La soledad del apoderado
Parece que ha pasado un siglo, y sin embargo hace sólo 11 años que Gay, un joven que ha terminado por convertirse en el más importante de los organizadores de conciertos internacionales en España, convocaba a los aficionados en el Alcalá Palace para escuchar a King Crimson, entonces y ahora uno de los grandes del rock mundial. Los españoles nos asombrábamos ante las inmensas columnas del equipo de sonido, que parecían murallas para las subdesarrolladas condiciones en que se movían nuestros rockeros.Y acudíamos con cara de papanatas a preguntar en las ruedas de prensa a Leonard Cohen sobre Víctor Jara, entonces recién asesinado por la Junta de Pinochet, y nos interesábamos ante un Carlos Santana impolutamente vestido de blanco por su apasionado. amor, el guru de turno. Descubríamos a los Chalchaleros en el Colegio Mayor San Juan Evangelista -que tanto y tan bueno ha hecho por la música en este país-, y a Mercedes Sosa o Les Luthiers en el escenario del Marquina.
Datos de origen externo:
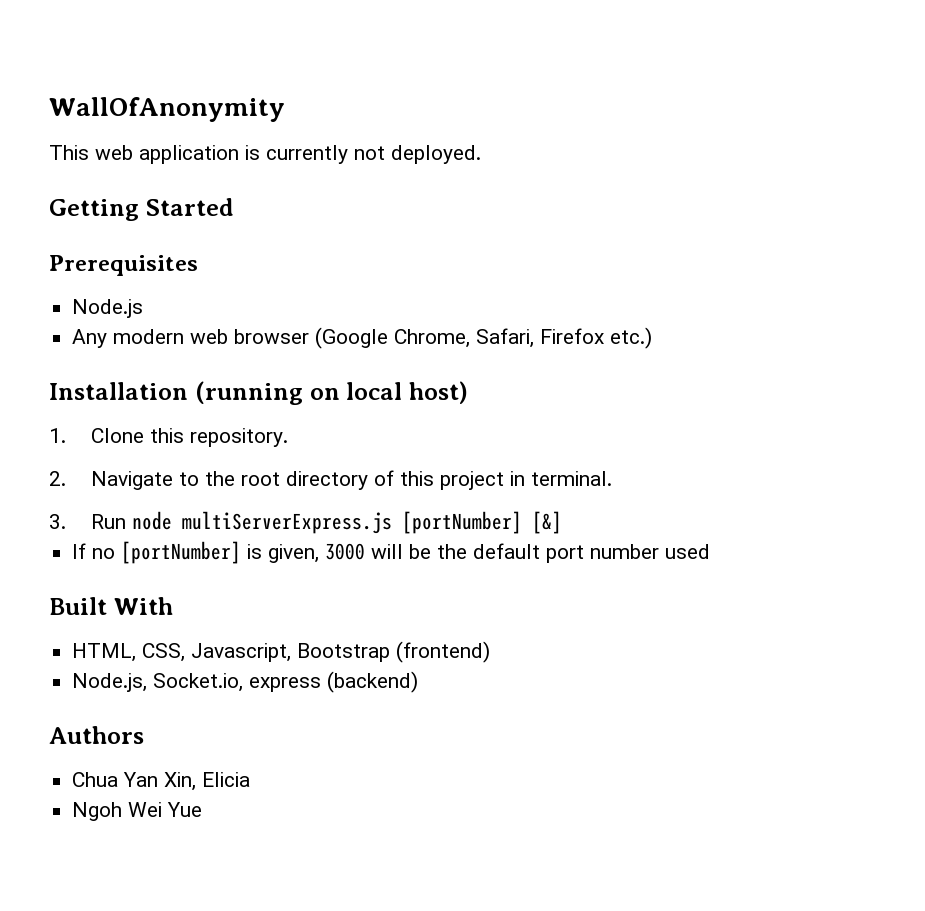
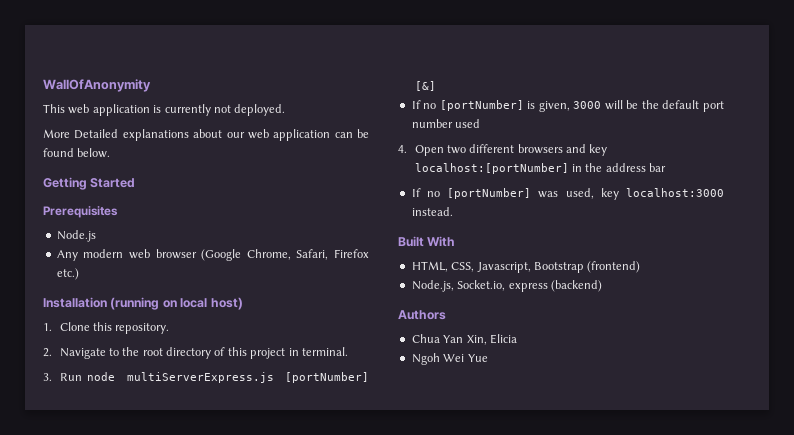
(481, 154) none -> [43,129,369,141] [43,148,111,158] // More Detailed explanations about our web application can be found below.
(711, 551) none -> [398,144,608,156] [414,163,667,174] [411,188,724,200] [411,207,453,216] // 4. Open two different browsers and key localhost:[portNumber] in the address bar // If no [portNumber] was used, key localhost:3000 instead.

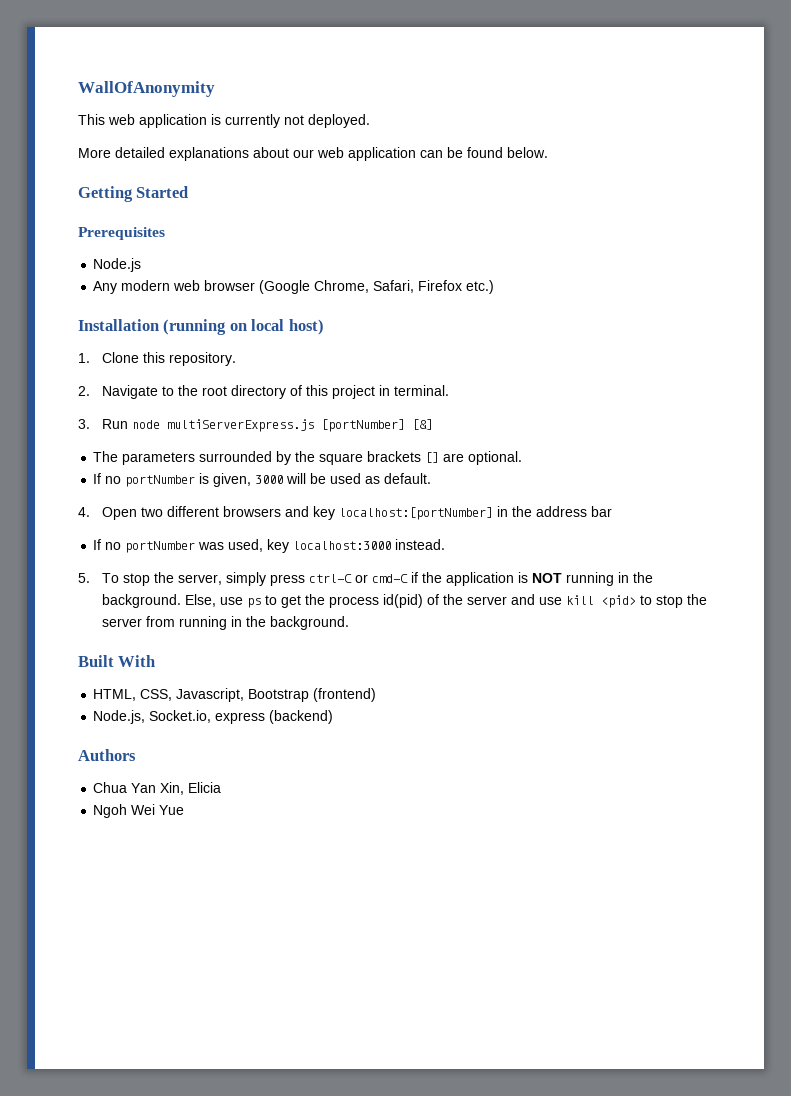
[74,129,119,139] Detailed -> [115,147,165,158] detailed
[411,100,524,111] // If no [portNumber] -> [93,451,523,465] [93,473,196,487] // The parameters surrounded by the square brackets [] are optional. // If no portNumber
[641,100,724,112] [411,119,453,128] the default port number -> (327, 478) none
(481, 123) none -> [365,473,432,484] as default.
[447,188,532,199] [portNumber] -> [125,541,196,553] portNumber
(453, 211) none -> [78,572,653,586] [101,594,707,608] [101,616,349,630] // 5. To stop the server, simply press ctrl-C or cmd-C if the application is NOT running in the background. Else, use ps to get the process id(pid) of the server and use kill <pid> to stop the server from running in the background.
Autorizaban a Quilapayún en Barcelona y lo prohibían al día siguiente en Madrid. Y es que los censores no eran tontos del todo: veían una colilla y enseguida se daban cuenta de que allí había fumado alguien. John McLauglin nos sorprendía con su guitarra en el Monumental y la policía detenía a los acompañantes de Daniel Viglietti cuando salían del teatro.
Ahora las cosas han cambiado, naturalmente. Paulatinamente. Primero con timidez y luego con más decisión, las grandes figuras del rock y la canción comenzaron a incluir a España en sus giras internacionales. Nos fuimos haciendo grandes, y, aun faltando auditorios y locales adecuados, aun teniendo que sufrir polémicas con los dueflos de los campos de fútbol -que siguen pensando que las grandes masas que acuden a un concierto de rock o a un acto solidario son salvajes que se comen el césped como si de ensaladas de lechuga se tratase-, las cosas se han ido normalizando.
Primero fueron particulares arriesgados que se jugaban el dinero a una carta y en ocasiones le sacaban buena plusvalía. Luego, con la democracia recién estrenada y aún titubeante en su política cultural, el Ministerio de Cultura y los ayuntamientos se han convertido, quizá, en los principales contratantes de unos conciertos cada vez más abundantes, masivos y rentables. Los precios están por las nubes, alrededor de las 2.500 pesetas, para los que han visto a Elton John este fin de semana o pretenden presenciar la actuación de Dylan y Santana dentro de unos días.
El rock impera, como era de suponer, después de la baja de la cancion suramencana, mas comprometida. Los grandes cantantes siguen exigiendo que se les habilite un camerino con bufé, aromas orientales y velas íntimas. Pero, pese a estas excentricidades, las cosas se van normalizando y se acepta todo a cambio de buena música. Aunque a veces nos sigan dando gato por liebre, y nosotros, incautos y pueblerinos al cabo, continuemos quedándonos boquiabiertos ante las superestrellas que nos llegan de allende los mares.